*** Provided data ***

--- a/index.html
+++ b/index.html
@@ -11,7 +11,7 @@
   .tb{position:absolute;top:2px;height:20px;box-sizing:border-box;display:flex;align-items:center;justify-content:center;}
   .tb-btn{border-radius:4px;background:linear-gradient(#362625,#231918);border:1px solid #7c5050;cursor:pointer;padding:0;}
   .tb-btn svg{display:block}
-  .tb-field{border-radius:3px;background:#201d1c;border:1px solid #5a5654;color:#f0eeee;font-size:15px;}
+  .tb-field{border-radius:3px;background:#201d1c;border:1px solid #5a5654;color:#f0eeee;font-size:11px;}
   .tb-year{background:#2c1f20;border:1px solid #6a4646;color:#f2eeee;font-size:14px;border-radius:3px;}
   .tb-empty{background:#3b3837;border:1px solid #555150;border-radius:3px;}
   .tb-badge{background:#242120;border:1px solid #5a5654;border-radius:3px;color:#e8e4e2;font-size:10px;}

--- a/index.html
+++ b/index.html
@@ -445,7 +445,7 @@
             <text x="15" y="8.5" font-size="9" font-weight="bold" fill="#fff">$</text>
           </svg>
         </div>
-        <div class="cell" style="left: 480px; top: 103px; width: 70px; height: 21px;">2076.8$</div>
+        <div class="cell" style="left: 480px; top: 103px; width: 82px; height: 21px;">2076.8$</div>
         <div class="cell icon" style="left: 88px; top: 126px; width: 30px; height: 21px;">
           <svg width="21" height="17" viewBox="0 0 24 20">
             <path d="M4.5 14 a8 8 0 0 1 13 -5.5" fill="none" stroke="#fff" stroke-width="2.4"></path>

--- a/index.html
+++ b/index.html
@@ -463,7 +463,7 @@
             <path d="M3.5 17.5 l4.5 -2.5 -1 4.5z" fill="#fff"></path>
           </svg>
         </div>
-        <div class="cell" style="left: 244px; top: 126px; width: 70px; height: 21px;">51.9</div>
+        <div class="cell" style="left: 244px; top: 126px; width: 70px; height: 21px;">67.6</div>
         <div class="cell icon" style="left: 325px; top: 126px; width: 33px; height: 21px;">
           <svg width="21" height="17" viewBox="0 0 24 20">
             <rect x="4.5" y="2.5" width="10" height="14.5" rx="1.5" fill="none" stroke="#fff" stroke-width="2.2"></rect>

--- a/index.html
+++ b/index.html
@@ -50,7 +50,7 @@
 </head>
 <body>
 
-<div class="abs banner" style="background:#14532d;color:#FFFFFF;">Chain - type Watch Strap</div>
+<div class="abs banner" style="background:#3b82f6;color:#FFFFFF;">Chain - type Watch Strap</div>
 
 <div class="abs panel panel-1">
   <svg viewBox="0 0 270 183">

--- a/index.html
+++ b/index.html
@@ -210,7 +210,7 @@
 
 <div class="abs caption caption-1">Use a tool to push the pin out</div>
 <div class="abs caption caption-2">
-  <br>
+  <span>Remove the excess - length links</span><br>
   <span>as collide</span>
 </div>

***

Problem description
All of the lines above need to be given again exactly.

Worked solution
--- a/index.html
+++ b/index.html
@@ -11,7 +11,7 @@
   .tb{position:absolute;top:2px;height:20px;box-sizing:border-box;display:flex;align-items:center;justify-content:center;}
   .tb-btn{border-radius:4px;background:linear-gradient(#362625,#231918);border:1px solid #7c5050;cursor:pointer;padding:0;}
   .tb-btn svg{display:block}
-  .tb-field{border-radius:3px;background:#201d1c;border:1px solid #5a5654;color:#f0eeee;font-size:15px;}
+  .tb-field{border-radius:3px;background:#201d1c;border:1px solid #5a5654;color:#f0eeee;font-size:11px;}
   .tb-year{background:#2c1f20;border:1px solid #6a4646;color:#f2eeee;font-size:14px;border-radius:3px;}
   .tb-empty{background:#3b3837;border:1px solid #555150;border-radius:3px;}
   .tb-badge{background:#242120;border:1px solid #5a5654;border-radius:3px;color:#e8e4e2;font-size:10px;}

--- a/index.html
+++ b/index.html
@@ -445,7 +445,7 @@
             <text x="15" y="8.5" font-size="9" font-weight="bold" fill="#fff">$</text>
           </svg>
         </div>
-        <div class="cell" style="left: 480px; top: 103px; width: 70px; height: 21px;">2076.8$</div>
+        <div class="cell" style="left: 480px; top: 103px; width: 82px; height: 21px;">2076.8$</div>
         <div class="cell icon" style="left: 88px; top: 126px; width: 30px; height: 21px;">
           <svg width="21" height="17" viewBox="0 0 24 20">
             <path d="M4.5 14 a8 8 0 0 1 13 -5.5" fill="none" stroke="#fff" stroke-width="2.4"></path>

--- a/index.html
+++ b/index.html
@@ -463,7 +463,7 @@
             <path d="M3.5 17.5 l4.5 -2.5 -1 4.5z" fill="#fff"></path>
           </svg>
         </div>
-        <div class="cell" style="left: 244px; top: 126px; width: 70px; height: 21px;">51.9</div>
+        <div class="cell" style="left: 244px; top: 126px; width: 70px; height: 21px;">67.6</div>
         <div class="cell icon" style="left: 325px; top: 126px; width: 33px; height: 21px;">
           <svg width="21" height="17" viewBox="0 0 24 20">
             <rect x="4.5" y="2.5" width="10" height="14.5" rx="1.5" fill="none" stroke="#fff" stroke-width="2.2"></rect>

--- a/index.html
+++ b/index.html
@@ -50,7 +50,7 @@
 </head>
 <body>
 
-<div class="abs banner" style="background:#14532d;color:#FFFFFF;">Chain - type Watch Strap</div>
+<div class="abs banner" style="background:#3b82f6;color:#FFFFFF;">Chain - type Watch Strap</div>
 
 <div class="abs panel panel-1">
   <svg viewBox="0 0 270 183">

--- a/index.html
+++ b/index.html
@@ -210,7 +210,7 @@
 
 <div class="abs caption caption-1">Use a tool to push the pin out</div>
 <div class="abs caption caption-2">
-  <br>
+  <span>Remove the excess - length links</span><br>
   <span>as collide</span>
 </div>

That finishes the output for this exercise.